[Records shown — start]

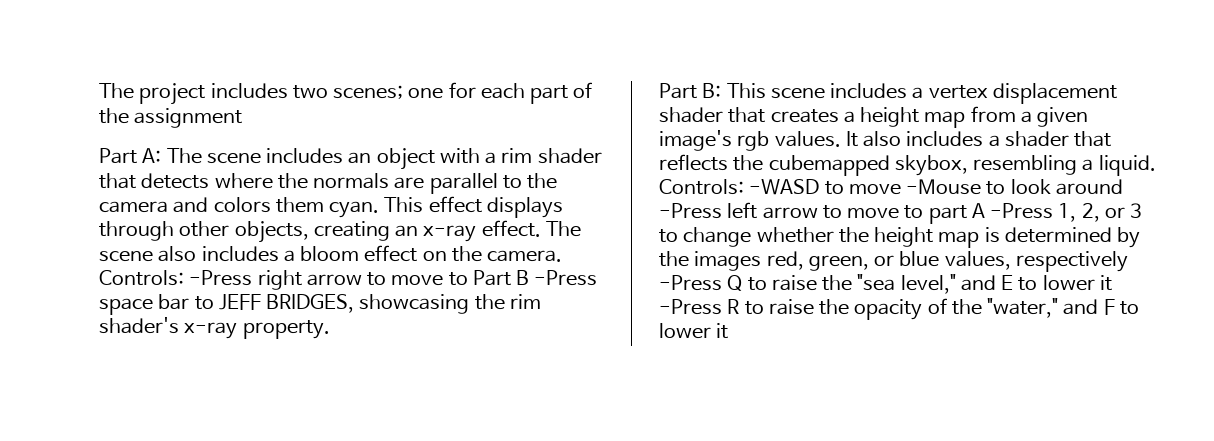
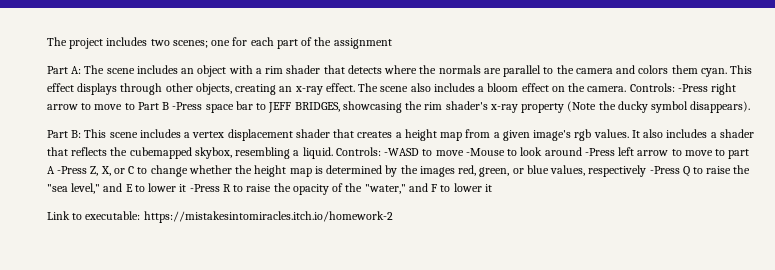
[242,320,330,339] property. -> [521,101,751,113] property (Note the ducky symbol disappears).
[1058,203,1143,222] 1, 2, or 3 -> [90,166,135,176] Z, X, or C
(729, 331) none -> [47,211,393,223] // Link to executable: https://mistakesintomiracles.itch.io/homework-2

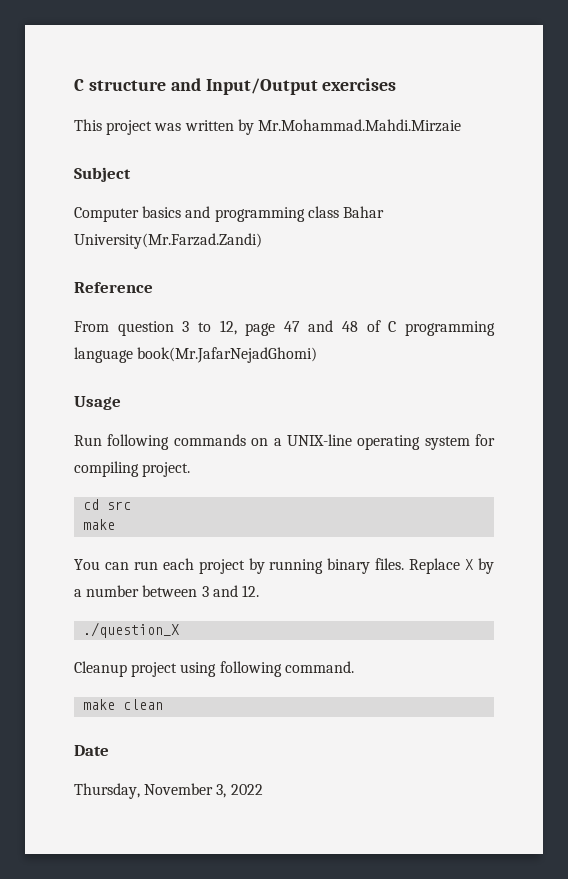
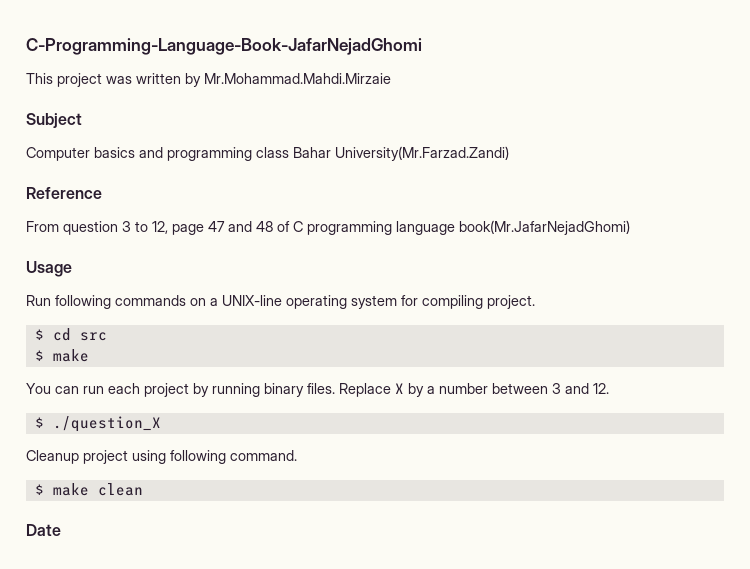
[74,78,397,95] C structure and Input/Output exercises -> [26,38,422,55] C-Programming-Language-Book-JafarNejadGhomi
(191, 469) none -> [34,329,44,340] $
(132, 505) none -> [34,350,44,361] $
(259, 591) none -> [34,417,44,428] $
(354, 667) none -> [34,484,44,495] $
[74,783,263,799] // Thursday, November 3, 2022 -> (61, 530) none

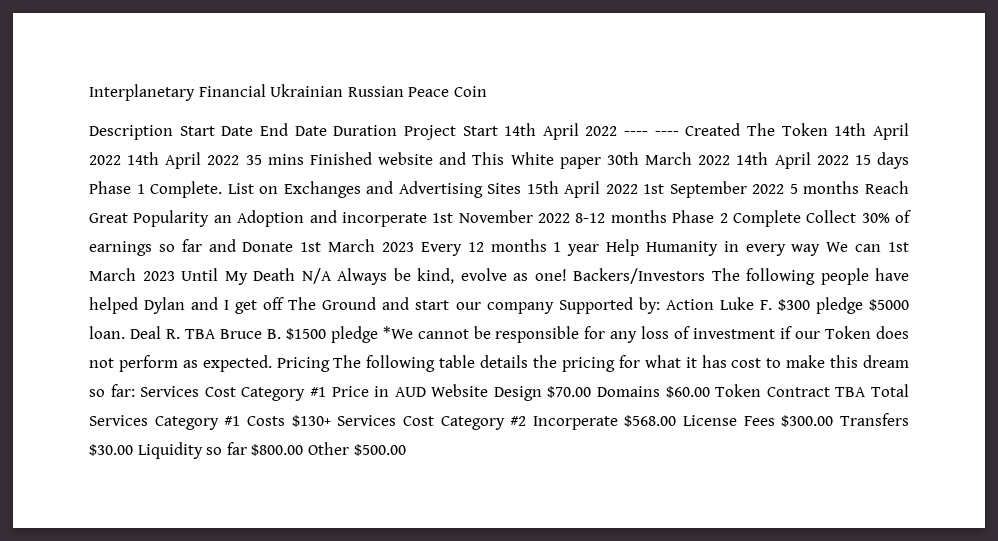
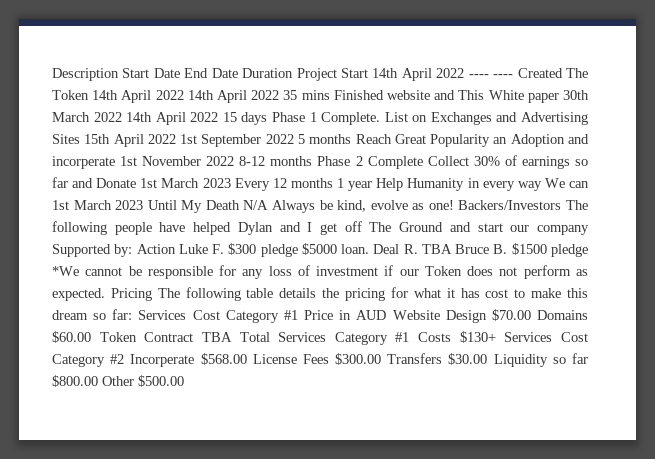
[89,84,487,101] Interplanetary Financial Ukrainian Russian Peace Coin // -> (52, 74) none

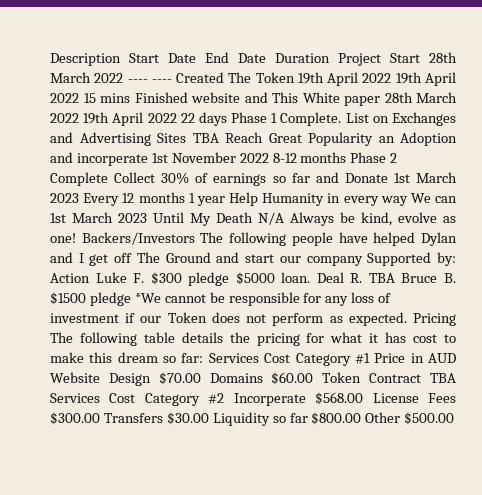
[372,68,432,81] 14th April -> [429,52,457,63] [50,72,91,83] 28th March
[92,90,298,103] 14th April 2022 14th April 2022 35 -> [297,72,456,86] [50,93,96,103] 19th April 2022 19th April 2022 15
[562,90,589,100] [52,112,237,125] 30th March 2022 14th April 2022 15 -> [384,92,457,103] [50,112,195,126] 28th March 2022 19th April 2022 22
[84,134,352,147] 15th April 2022 1st September 2022 5 months -> [192,133,219,143] TBA
[239,331,496,345] Total Services Category #1 Costs $130+ -> (457, 378) none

[Records shown — finish]

◆ **About this exercise**
Output exactly the lines from the first line of the records through the line containing "(354, 667) none -> [34,484,44,495] $". Leave out every picture.

◆ **Written solution**
[242,320,330,339] property. -> [521,101,751,113] property (Note the ducky symbol disappears).
[1058,203,1143,222] 1, 2, or 3 -> [90,166,135,176] Z, X, or C
(729, 331) none -> [47,211,393,223] // Link to executable: https://mistakesintomiracles.itch.io/homework-2

[74,78,397,95] C structure and Input/Output exercises -> [26,38,422,55] C-Programming-Language-Book-JafarNejadGhomi
(191, 469) none -> [34,329,44,340] $
(132, 505) none -> [34,350,44,361] $
(259, 591) none -> [34,417,44,428] $
(354, 667) none -> [34,484,44,495] $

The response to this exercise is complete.